Data:
——————

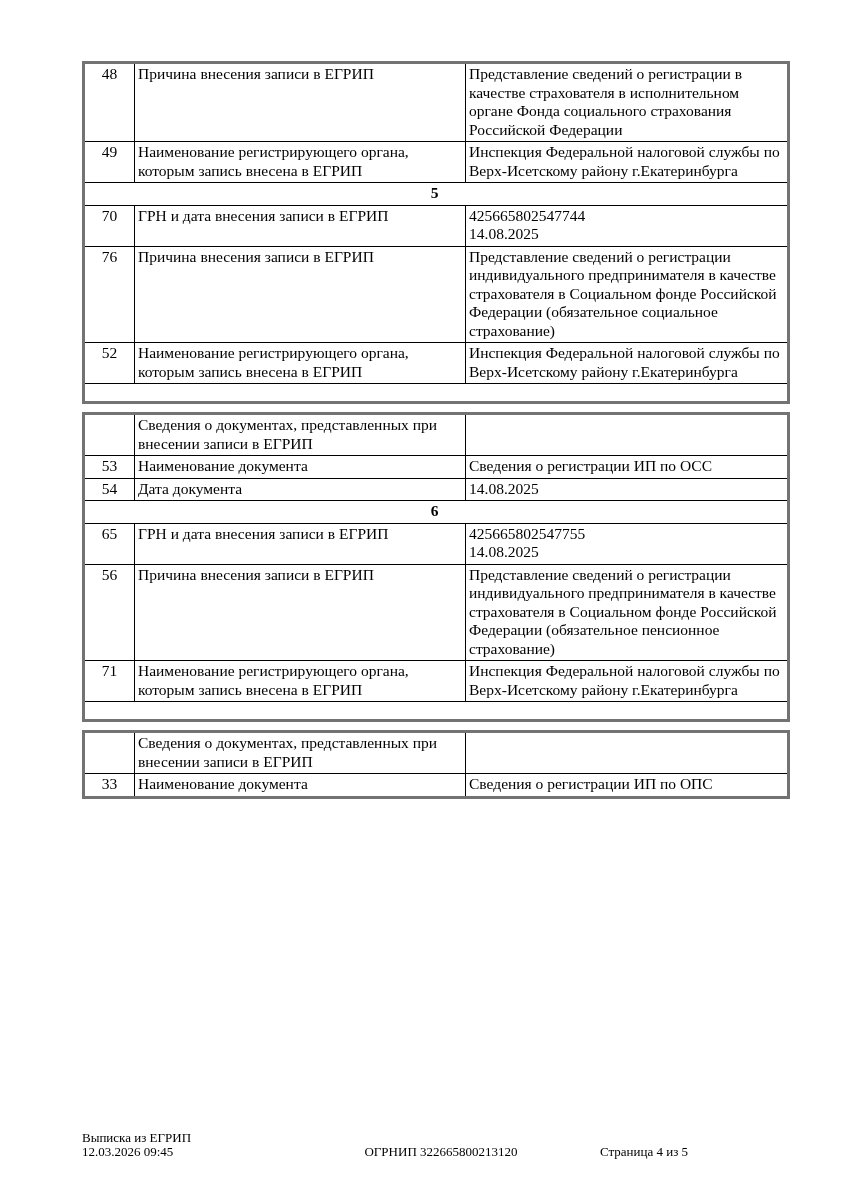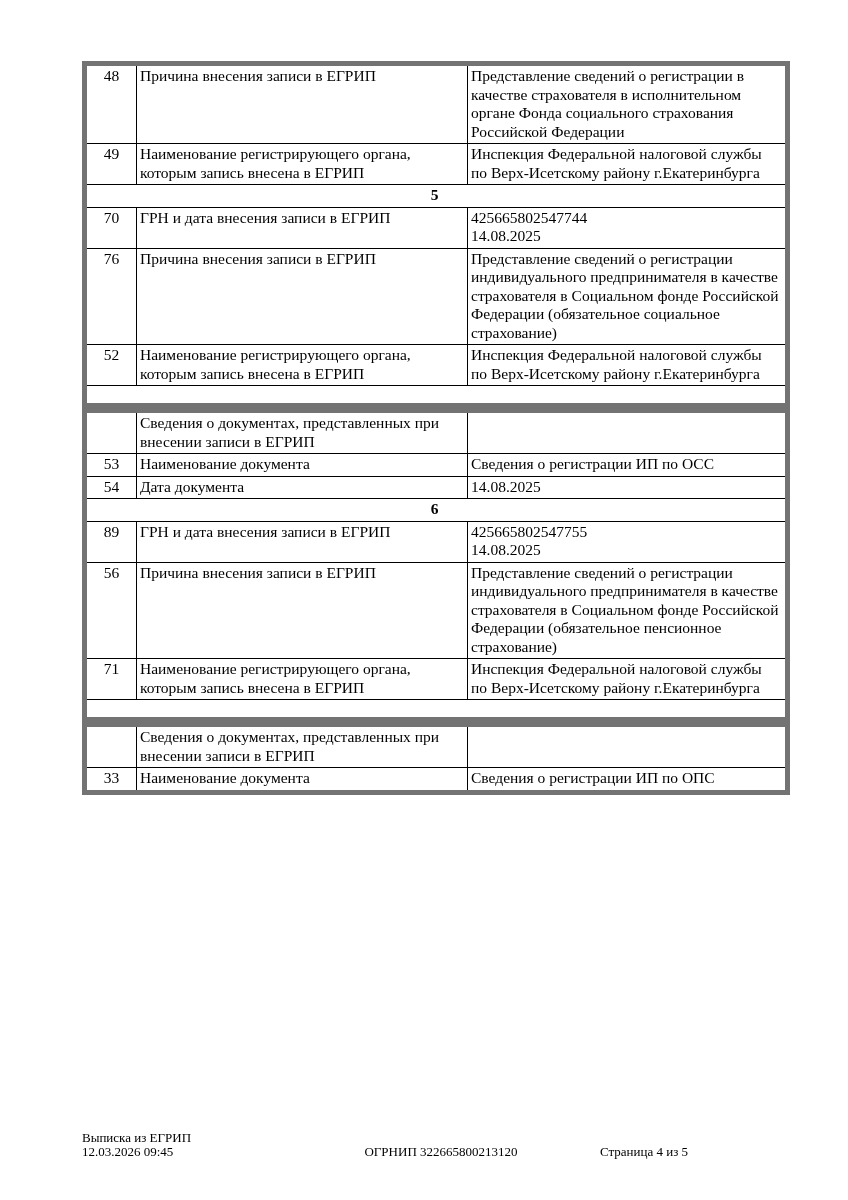"48" .tblock { border: 5px solid #737373 -> 3px solid #737373; margin-bottom: none -> 8px }
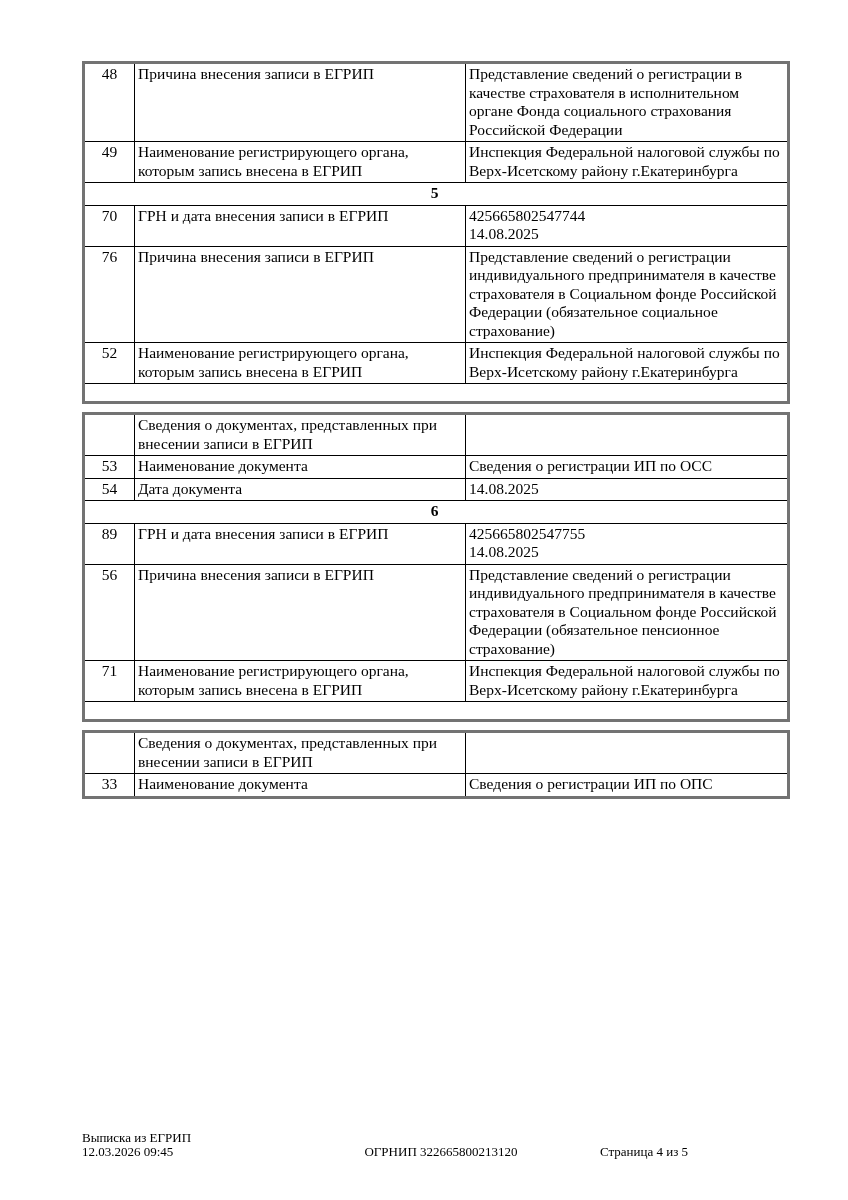"89" div.cell { text: 89 -> 65 }
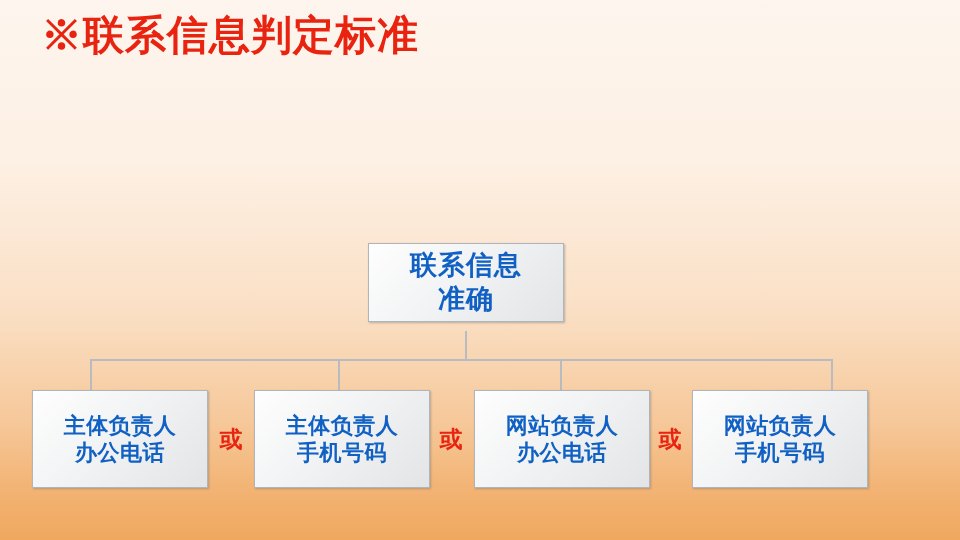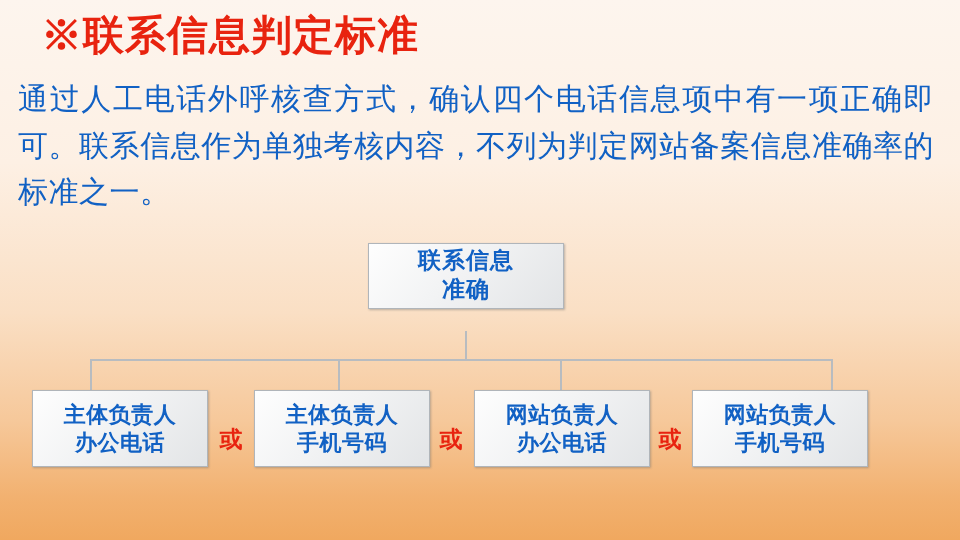"通过人工电话外呼核查方式，确认四个电话信息项中有一项正确即可。联系信息作为单独考" div { html: <div>通过人工电话外呼核查方式，确认四个电话信息项中有一项正确即可。联系信息作为单独考核内容，不列为判定网站备案信息准确率的标准之一。</div> -> none }
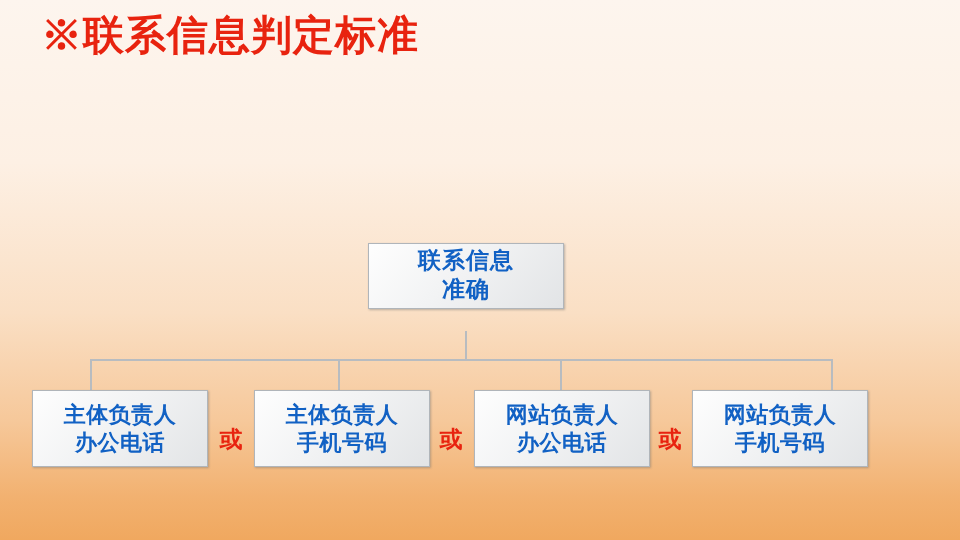"联系信息" #node-top { font-size: 23px -> 27px; height: 66px -> 79px }
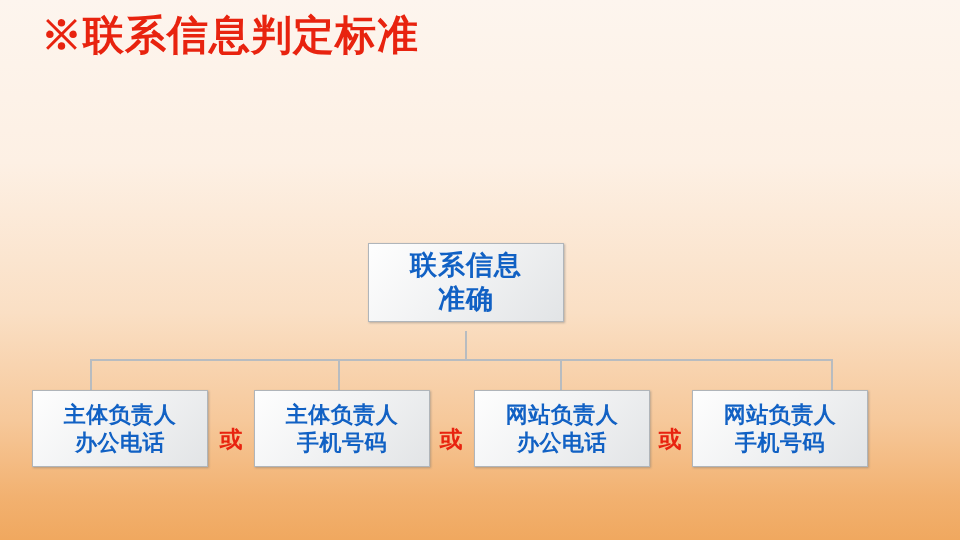"主体负责人" .leaf { height: 77px -> 98px }
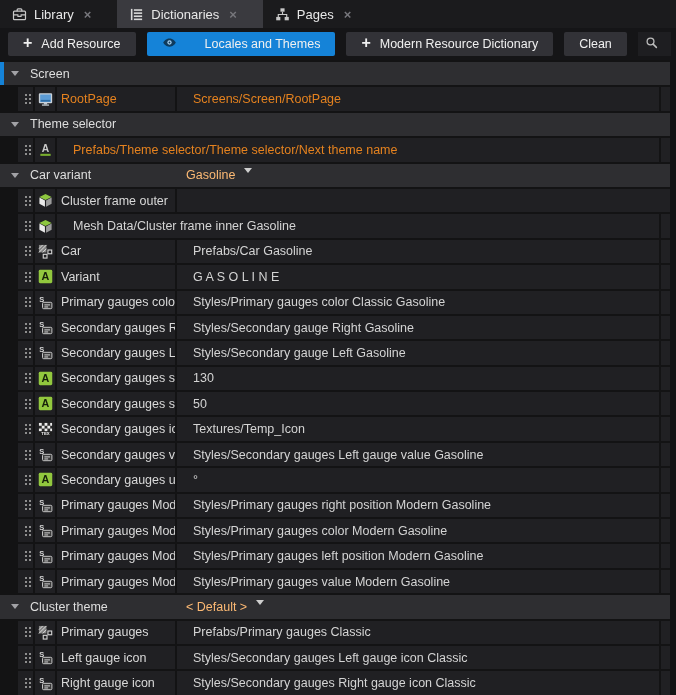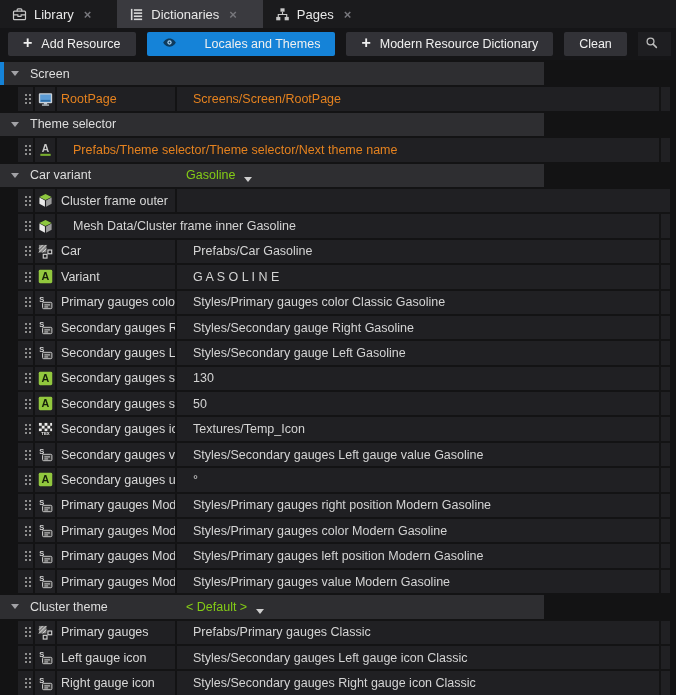"Screen" .grow { width: 544px -> 670px }
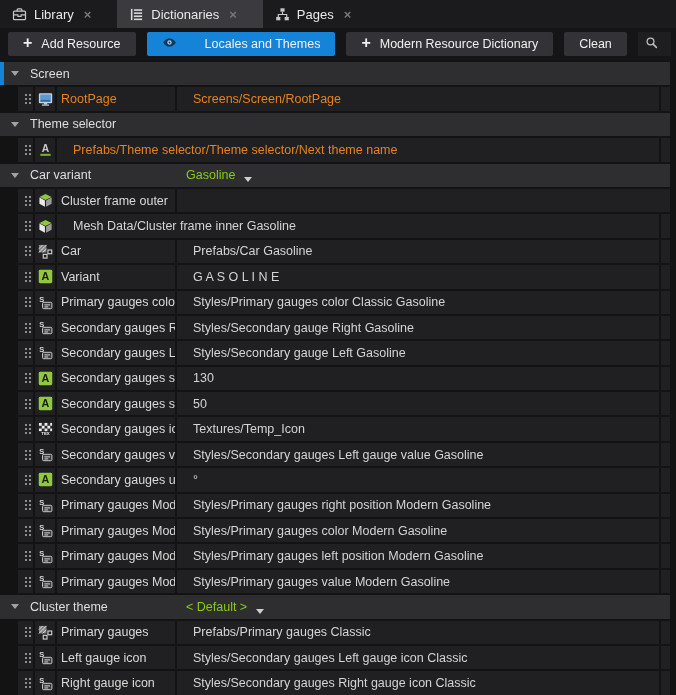"Gasoline" .g-value { align-items: flex-end -> flex-start; color: #84cc16 -> #fdba74 }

——————

What needs to be done: Each entry should be output word for word, with no pictures carried over.

Answer space:
"48" .tblock { border: 5px solid #737373 -> 3px solid #737373; margin-bottom: none -> 8px }
"89" div.cell { text: 89 -> 65 }
"通过人工电话外呼核查方式，确认四个电话信息项中有一项正确即可。联系信息作为单独考" div { html: <div>通过人工电话外呼核查方式，确认四个电话信息项中有一项正确即可。联系信息作为单独考核内容，不列为判定网站备案信息准确率的标准之一。</div> -> none }
"联系信息" #node-top { font-size: 23px -> 27px; height: 66px -> 79px }
"主体负责人" .leaf { height: 77px -> 98px }
"Screen" .grow { width: 544px -> 670px }
"Gasoline" .g-value { align-items: flex-end -> flex-start; color: #84cc16 -> #fdba74 }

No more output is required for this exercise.